Add interpolation to JSON

Hi, I am extremely new to Lezer and language parsing in general, so excuse me if this question was asked before, but my limited knowledge makes it hard to find similar problems to mine So please point me to a thread that answered this question before if it exists.

I want to add interpolation to JSON. That means I want to add to the current grammar a term to match sequences of the kind ${something}.

Now since JSON is a fairly simple language, I managed to do it for the case:

{
  "key": ${my-variable}
}

By adding:

value { True | False | Null | Number | String | Object | Array | Interpolation }

InterpolationStart[closedBy=InterpolationEnd] { "${" }
InterpolationEnd[openedBy=InterpolationStart] { "}" }
Interpolation { InterpolationStart char* InterpolationEnd }

The problem comes when trying to do it inside of strings. Since the current term for string is defined as: string { '"' char* '"' }

I tried doing the following:

String { string | interpolationstring }

interpolationstring { '"' Interpolation '"' }
string { '"' char* '"' }

But as you might have guessed I received the following error: Overlapping tokens string and Interpolation used in same context (example: "\"${}\"")

The error makes sense and I understand why I get it, but I don’t know how to solve it.

The final thing I want to match is sth. like "${env1} some text ${env2}" but differentiating between “some string” and “${env}” would be good a good start.

I think this shows the way towards the solution. Make the string rule use multiple tokens (one for the opening quote, followed by any number of string content or interpolation start tokens, closed by another quote), and allow both content tokens and interpolations inside of it.
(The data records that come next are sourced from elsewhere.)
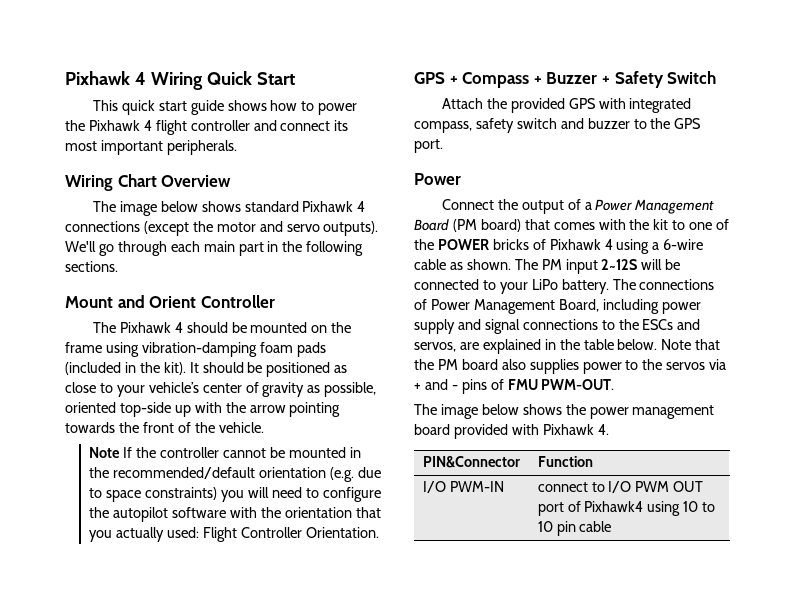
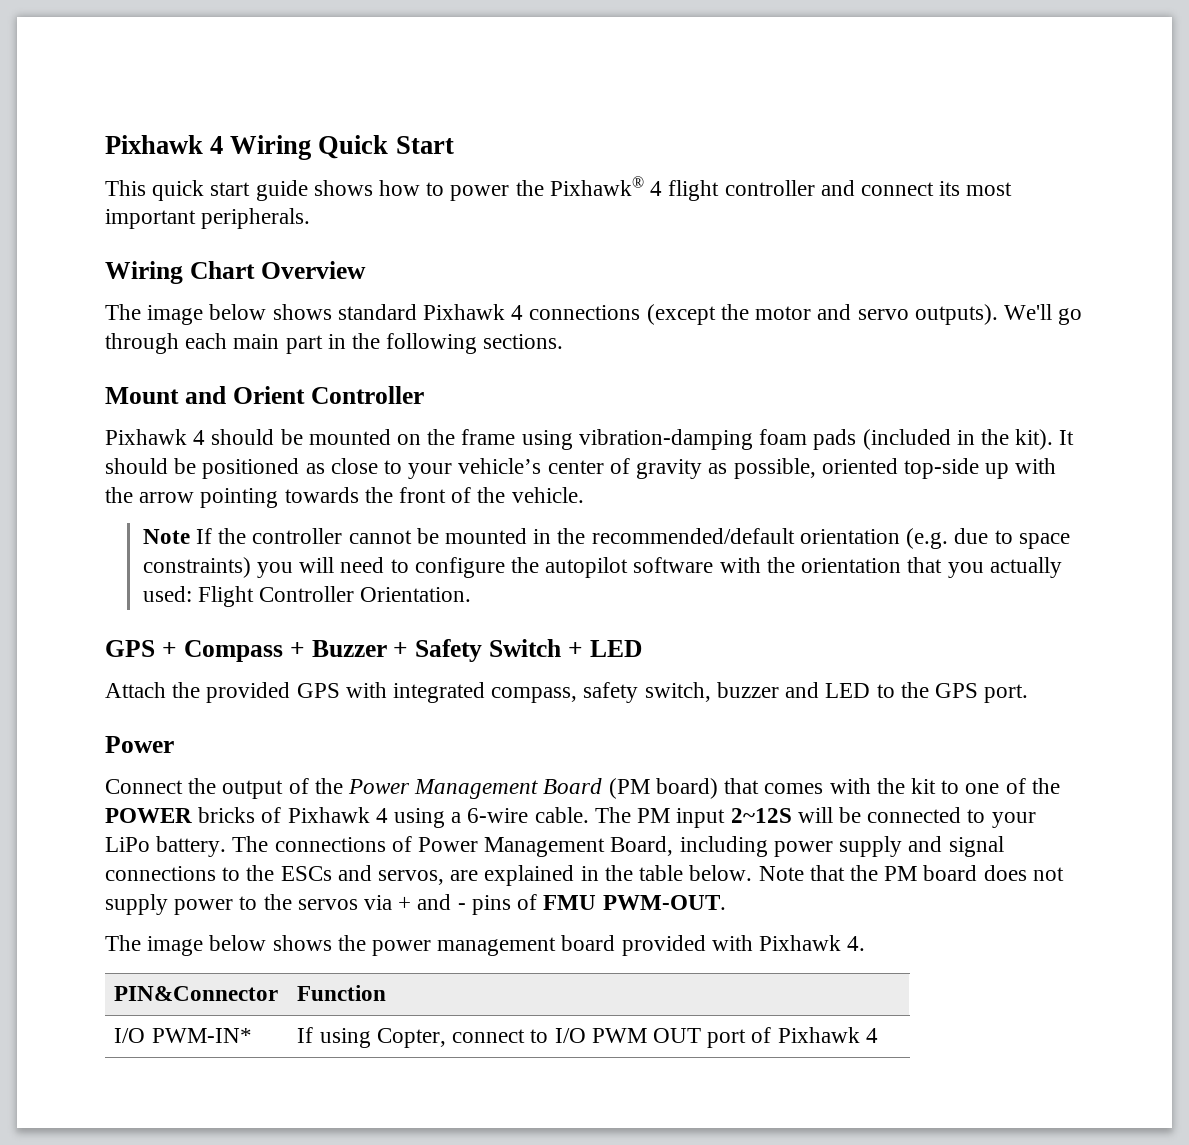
- This quick start guide shows how to power the Pixhawk 4 flight controller and connect its most important peripherals.
+ This quick start guide shows how to power the Pixhawk® 4 flight controller and connect its most important peripherals.
- The Pixhawk 4 should be mounted on the frame using vibration-damping foam pads (included in the kit).
+ Pixhawk 4 should be mounted on the frame using vibration-damping foam pads (included in the kit).
- GPS + Compass + Buzzer + Safety Switch
+ GPS + Compass + Buzzer + Safety Switch + LED
- Attach the provided GPS with integrated compass, safety switch and buzzer to the GPS port.
+ Attach the provided GPS with integrated compass, safety switch, buzzer and LED to the GPS port.
- Connect the output of a Power Management Board (PM board) that comes with the kit to one of the POWER bricks of Pixhawk 4 using a 6-wire cable as shown.
+ Connect the output of the Power Management Board (PM board) that comes with the kit to one of the POWER bricks of Pixhawk 4 using a 6-wire cable.
- Note that the PM board also supplies power to the servos via + and - pins of FMU PWM-OUT.
+ Note that the PM board does not supply power to the servos via + and - pins of FMU PWM-OUT.
- I/O PWM-IN | connect to I/O PWM OUT port of Pixhawk4 using 10 to 10 pin cable
+ I/O PWM-IN* | If using Copter, connect to I/O PWM OUT port of Pixhawk 4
Thanks for your help. I think I am very close now. I added the following based on the JavaScript template string:

@local tokens {
  stringEnd { '"' }
  stringEnv[@name='Env'] { "${" char* "}" }
  @else stringContent
}

@skip {} {
  String { '"' (stringContent | stringEnv)* stringEnd }
}

This makes it correctly match envs in strings, but it cannot differentiate content between two envs:

What am I missing? Here is the full grammar:

@top JsonText { value }

value { True | False | Null | Number | String | Object | Array | Env }

@local tokens {
  stringEnd { '"' }
  stringEnv[@name='Env'] { "${" char* "}" }
  @else stringContent
}

@skip {} {
  String { '"' (stringContent | stringEnv)* stringEnd }
}

Object { "{" list<Property>? "}" }
Array  { "[" list<value>? "]" }

Property { PropertyName ":" value }
PropertyName { string }


@tokens {
  True  { "true" }
  False { "false" }
  Null  { "null" }

  Number { '-'? int frac? exp?  }
  int  { '0' | $[1-9] std.digit* }
  frac { '.' std.digit+ }
  exp  { $[eE] $[+\-]? std.digit+ }

  string { '"' char* '"' }
  char { $[\u{20}\u{21}\u{23}-\u{5b}\u{5d}-\u{10ffff}] | "\\" esc }
  esc  { $["\\\/bfnrt] | "u" hex hex hex hex }
  hex  { $[0-9a-fA-F] }

  InterpolationStart[closedBy=InterpolationEnd] { "${" }
  InterpolationEnd[openedBy=InterpolationStart] { "}" }
  Env { InterpolationStart char* InterpolationEnd }

  whitespace { $[ \n\r\t] }

  "{" "}" "[" "]"
}

@skip { whitespace }
list<item> { item ("," item)* }

@external propSource jsonHighlighting from "./highlight"

@detectDelim

char* will greedily match as much as possible. I would expect you’ll want to put the ${ token in the @local tokens block, and keep the interpolation rule as a whole outside of it, and not make it a single token, so you can do normal tokenizing of its content.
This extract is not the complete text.